Eigenbedarfskündigung vorgeschoben: Das muss der Mieter beweisen

Nach einem Urteil des Bundesgerichtshofes (BGH) müssen Sie als Vermieter nachvollziehbar darlegen, wenn Sie eine Wohnung bei einer Eigenbedarfskündigung künftig selbst nutzen möchten. Macht Ihr Mieter geltend, dass er die Gründe für vorgeschoben hält, muss er den Beweis (vor Gericht) antreten (BGH, Urteil vom 18.5.2005, Az: VIII ZR 368/03).
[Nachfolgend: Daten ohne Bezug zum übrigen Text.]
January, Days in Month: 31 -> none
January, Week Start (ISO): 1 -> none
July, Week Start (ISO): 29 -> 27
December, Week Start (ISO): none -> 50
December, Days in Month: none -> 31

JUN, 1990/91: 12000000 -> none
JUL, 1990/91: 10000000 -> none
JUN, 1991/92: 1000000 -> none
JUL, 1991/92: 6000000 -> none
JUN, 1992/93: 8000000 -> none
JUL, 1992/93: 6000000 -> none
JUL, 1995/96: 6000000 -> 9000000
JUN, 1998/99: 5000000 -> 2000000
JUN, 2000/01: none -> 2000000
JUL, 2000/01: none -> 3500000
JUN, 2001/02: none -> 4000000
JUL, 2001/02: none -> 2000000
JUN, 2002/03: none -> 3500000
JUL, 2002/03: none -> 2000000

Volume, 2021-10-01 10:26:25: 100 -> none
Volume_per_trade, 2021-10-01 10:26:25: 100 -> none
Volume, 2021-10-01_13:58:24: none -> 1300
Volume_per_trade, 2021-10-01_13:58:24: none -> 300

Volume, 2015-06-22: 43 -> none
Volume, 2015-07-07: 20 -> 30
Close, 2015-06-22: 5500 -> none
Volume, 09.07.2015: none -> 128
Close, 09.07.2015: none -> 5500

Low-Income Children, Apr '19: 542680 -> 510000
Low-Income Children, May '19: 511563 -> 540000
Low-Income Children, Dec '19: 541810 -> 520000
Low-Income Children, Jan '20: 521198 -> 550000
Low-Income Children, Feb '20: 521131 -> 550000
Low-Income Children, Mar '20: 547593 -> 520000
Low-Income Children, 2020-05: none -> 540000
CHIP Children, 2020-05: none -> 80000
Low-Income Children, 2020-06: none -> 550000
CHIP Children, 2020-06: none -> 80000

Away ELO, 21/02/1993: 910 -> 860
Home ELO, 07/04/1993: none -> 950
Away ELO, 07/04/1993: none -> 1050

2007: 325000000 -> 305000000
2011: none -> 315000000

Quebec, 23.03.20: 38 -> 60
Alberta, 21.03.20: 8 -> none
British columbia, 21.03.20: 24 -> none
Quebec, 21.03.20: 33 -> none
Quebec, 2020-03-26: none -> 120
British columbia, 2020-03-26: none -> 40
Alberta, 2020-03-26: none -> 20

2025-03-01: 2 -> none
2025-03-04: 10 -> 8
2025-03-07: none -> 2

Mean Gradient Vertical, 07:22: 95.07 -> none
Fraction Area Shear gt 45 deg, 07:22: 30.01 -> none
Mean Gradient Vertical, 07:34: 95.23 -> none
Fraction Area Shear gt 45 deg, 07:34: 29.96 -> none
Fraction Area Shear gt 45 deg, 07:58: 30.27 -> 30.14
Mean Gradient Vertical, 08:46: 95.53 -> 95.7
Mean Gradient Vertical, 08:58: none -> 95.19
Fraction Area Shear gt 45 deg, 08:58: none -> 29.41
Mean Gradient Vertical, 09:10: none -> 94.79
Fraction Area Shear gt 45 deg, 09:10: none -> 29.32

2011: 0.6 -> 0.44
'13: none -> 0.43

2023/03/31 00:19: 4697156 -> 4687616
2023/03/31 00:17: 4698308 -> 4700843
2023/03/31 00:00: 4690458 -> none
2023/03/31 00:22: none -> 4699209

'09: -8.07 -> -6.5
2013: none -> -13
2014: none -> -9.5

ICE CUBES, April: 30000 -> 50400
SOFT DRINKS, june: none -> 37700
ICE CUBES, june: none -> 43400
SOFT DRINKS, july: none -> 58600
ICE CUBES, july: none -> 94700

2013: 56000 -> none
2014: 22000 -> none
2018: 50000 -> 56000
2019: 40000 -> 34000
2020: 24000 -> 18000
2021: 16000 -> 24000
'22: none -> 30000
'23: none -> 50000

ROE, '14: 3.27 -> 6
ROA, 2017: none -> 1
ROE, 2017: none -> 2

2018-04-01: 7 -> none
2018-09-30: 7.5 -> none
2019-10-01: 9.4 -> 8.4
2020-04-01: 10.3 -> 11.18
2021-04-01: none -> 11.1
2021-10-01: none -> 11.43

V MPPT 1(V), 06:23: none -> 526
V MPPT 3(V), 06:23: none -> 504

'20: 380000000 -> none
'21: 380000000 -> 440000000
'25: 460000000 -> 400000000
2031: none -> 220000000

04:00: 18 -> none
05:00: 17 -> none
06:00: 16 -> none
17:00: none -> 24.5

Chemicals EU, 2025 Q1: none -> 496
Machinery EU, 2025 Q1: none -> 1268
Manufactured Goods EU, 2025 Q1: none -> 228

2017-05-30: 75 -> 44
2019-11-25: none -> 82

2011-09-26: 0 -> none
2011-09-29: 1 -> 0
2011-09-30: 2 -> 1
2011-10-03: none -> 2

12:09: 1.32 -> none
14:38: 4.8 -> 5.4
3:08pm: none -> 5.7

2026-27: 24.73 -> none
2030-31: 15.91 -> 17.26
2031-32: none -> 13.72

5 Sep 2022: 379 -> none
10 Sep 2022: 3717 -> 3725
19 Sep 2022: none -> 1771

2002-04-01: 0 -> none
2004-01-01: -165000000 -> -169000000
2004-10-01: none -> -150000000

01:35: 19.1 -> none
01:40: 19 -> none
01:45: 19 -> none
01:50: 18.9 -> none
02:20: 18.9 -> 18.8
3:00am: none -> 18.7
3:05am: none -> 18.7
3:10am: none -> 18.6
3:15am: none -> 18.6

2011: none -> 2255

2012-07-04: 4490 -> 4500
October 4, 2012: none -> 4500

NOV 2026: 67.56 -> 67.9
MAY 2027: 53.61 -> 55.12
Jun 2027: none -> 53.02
Geklagt hatten die Mieter einer Wohnung im Erdgeschoss. Das Haus stand ursprünglich im Eigentum der Eltern der Klägerin und des Beklagten. Seit Herbst 1998 ist der Beklagte, der die im gleichen Haus gelegene Souterrainwohnung bewohnt, Eigentümer des Hausgrundstücks. Im Dezember 1998 kündigte der Vermieter das Mietverhältnis zum 31.12.1999. Begründung: Er wolle "in die größere, hellere und trockenere Wohnung im Erdgeschoss einziehen".

Daraufhin räumten die Mieter die Wohnung und mieteten eine andere. Allerdings zu einem höheren Mietzins. In der folgenden Zeit nahm der Vermieter dann auch tatsächlich in der Erdgeschosswohnung Sanierungsarbeiten vor. Diese zogen sich bis in das Jahr 2002 hinein. Doch dann heiratete der Vermieter – und vermietete die Erdgeschosswohnung anderweitig.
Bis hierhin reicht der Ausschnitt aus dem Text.